When creating a custom domain, one should first confirm that there are no published domains available that the data can fit with. This can be done by checking against the reserved domain codes listed in the appendices of the SDTM implementation guide or checking the CDISC website for any recently published domains. The following list of points are not acceptable when creating custom domains:
  • If there is a common topic where the nature of the data is the same as another published domain.
  • If the custom domain is due to separation based on time.
  • If the data have been collected or are going to be used for different reasons. For example, if a lab parameter is collected for efficacy purposes the data must be represented in the LB domain and not in a custom ‘efficacy’ domain.

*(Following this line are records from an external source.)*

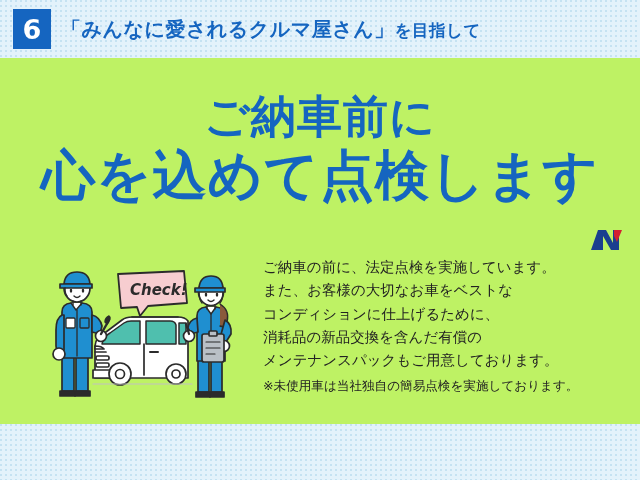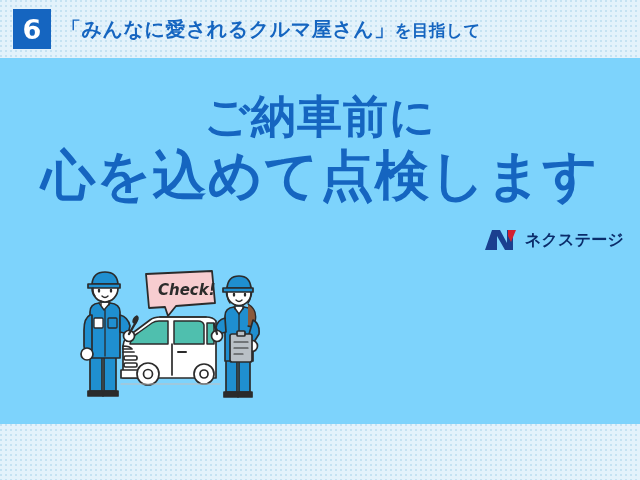--- a/index.html
+++ b/index.html
@@ -62,21 +62,21 @@
     font-size: 16.5px;
     font-weight: bold;
     letter-spacing: 0.5px;
     text-align: right;
   }
 
   
   #main {
     position: absolute;
     top: 58px; left: 0; right: 0; bottom: 56px;
-    background: #7dd3fc;
+    background: #bef264;
   }
 
   
   #headline {
     position: absolute;
     top: 34px; left: 0; right: 0;
     text-align: center;
     color: #1565c0;
     font-weight: bold;
     line-height: 1.12;
@@ -100,21 +100,21 @@
   #body-copy .note {
     display: block;
     font-size: 12.6px;
     margin-top: 3px;
     letter-spacing: 0;
   }
 
   
   #illustration {
     position: absolute;
-    left: 80px; top: 202px;
+    left: 52px; top: 202px;
     width: 200px; height: 145px;
   }
   #illustration svg { display: block; }
 
   
   #footer-logo {
     position: absolute;
     right: 16px; top: 50%;
     transform: translateY(-50%);
     display: flex; align-items: center;
@@ -143,20 +143,28 @@
     </div>
   </div>
 
   <div id="main">
 
     <div id="headline">
       <span id="headline-line1">ご納車前に</span>
       <span id="headline-line2">心を込めて点検します</span>
     </div>
 
+    <div id="body-copy">
+      <span class="line">ご納車の前に、法定点検を実施しています。</span>
+      <span class="line">また、お客様の大切なお車をベストな</span>
+      <span class="line">コンディションに仕上げるために、</span>
+      <span class="line">消耗品の新品交換を含んだ有償の</span>
+      <span class="line">メンテナンスパックもご用意しております。</span>
+      <span class="note">※未使用車は当社独自の簡易点検を実施しております。</span>
+    </div>
 
     <div id="illustration">
       <svg width="200" height="145" viewBox="0 0 200 145" xmlns="http://www.w3.org/2000/svg">
         <g stroke="#2b2b2b" stroke-width="1.7" stroke-linecap="round" stroke-linejoin="round" fill="none">
 
           <g>
 
             <path d="M43 118 L43 86 Q44 76 54 72 L70 60 Q74 57 80 57 L126 57 Q133 57 136 61
                      L136 118 Z" fill="#ffffff"></path>
 
@@ -280,16 +288,15 @@
       </svg>
     </div>
   </div>
 
   <div class="dots" id="footer-band"></div>
   <div id="footer-logo">
     <svg id="logo-mark" width="34" height="22" viewBox="0 0 34 22">
       <path d="M1 21 L8 1 L16 1 L23 14 L23 1 L29 1 L29 21 L21 21 L13 7 L13 21 Z" fill="#1a3f8f"></path>
       <path d="M24 1 L32 1 L27 13 L24 7 Z" fill="#d32030"></path>
     </svg>
-    <span id="logo-text">ネクステージ</span>
   </div>
 
 </div>
 
 </body></html>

  • Data that were collected on separate CRF modules or pages and may fit into an existing domain.
  • If it is necessary to represent relationships between data that are hierarchical in nature. The use of RELREC can be utilized instead,
Once it is confirmed that the data does not fit with any published domains, it should be determined which of the three general observation classes best fits the topic of the data. The custom domain must fit in to one of the three general observation classes. The next step is to determine a two-letter domain code for the custom domain. Note that this should not be the same as any already published or in discussion domain code. The domain codes X-, Y- and Z- are reserved for sponsor use, where the hyphen may be replaced by any letter or number. This domain code will be the name of the domain and will also be used to replace all prefixes of variables for the class. The following steps can then be followed to create the custom domain:
  1. Select and include the required Identifier variables (STUDYID, DOMAIN, USUBJID and --SEQ) and any permissible Identifier variables (--GRPID, --REFID and --SPID).
  2. Include the Topic variable from the identified general observation class (--TRT for interventions, --TERM for events and --TESTCD for Findings).
  3. Select and include the relevant Qualifier variables from the identified general observation class only. These can be found in Section 2.2.1, 2.2.2 and 2.2.3 of the Study Data Tabulation Model.
  4. Select and include the applicable Timing variables. These can be found in Section 2.2.5 of the Study Data Tabulation Model and relate to all general observation classes.
  5. Set the order of the variables within the domain: identifiers must be followed by topic variables, qualifiers and finally timing variables. The variables must then be ordered within these roles to match the order of variables given in Sections 2.2.1, 2.2.2, 2.2.3, 2.2.4 and 2.2.5 of the Study Data Tabulation Model. The variable order in the define.xml must also match the order of the variables within the domain.
    6. Adjust the labels of the variables only as appropriate to properly convey the meaning in the context of the data being submitted in the newly created domain. Use title case for all labels.
  6. Ensure that appropriate standard variables are being properly applied by comparing the use of variables in standard domains.
  7. Ensure that there are no sponsor-defined variables added to the domain. Any sponsor-defined variables should be in a Supplemental Qualifier dataset.
  8. Variable attributes within the domain and Supplemental Qualifier dataset must conform to the SAS Version 5 transport file conventions. For example, variable names must be no longer than 8 characters, variables labels must be no longer than 40 characters and data value lengths must be no longer than 200 characters. Also, where possible the domain should be less than 400 MB in size, otherwise one should contact their review division before splitting domains as they may accept domains with a larger file size.

Study Data Tabulation Model, Version 1.2; CDISC Submission Data Standards Team.
Study Data Tabulation Model Implementation Guide: Human Clinical Trials, Version 3.1.2; CDISC Submission Data Standards Team.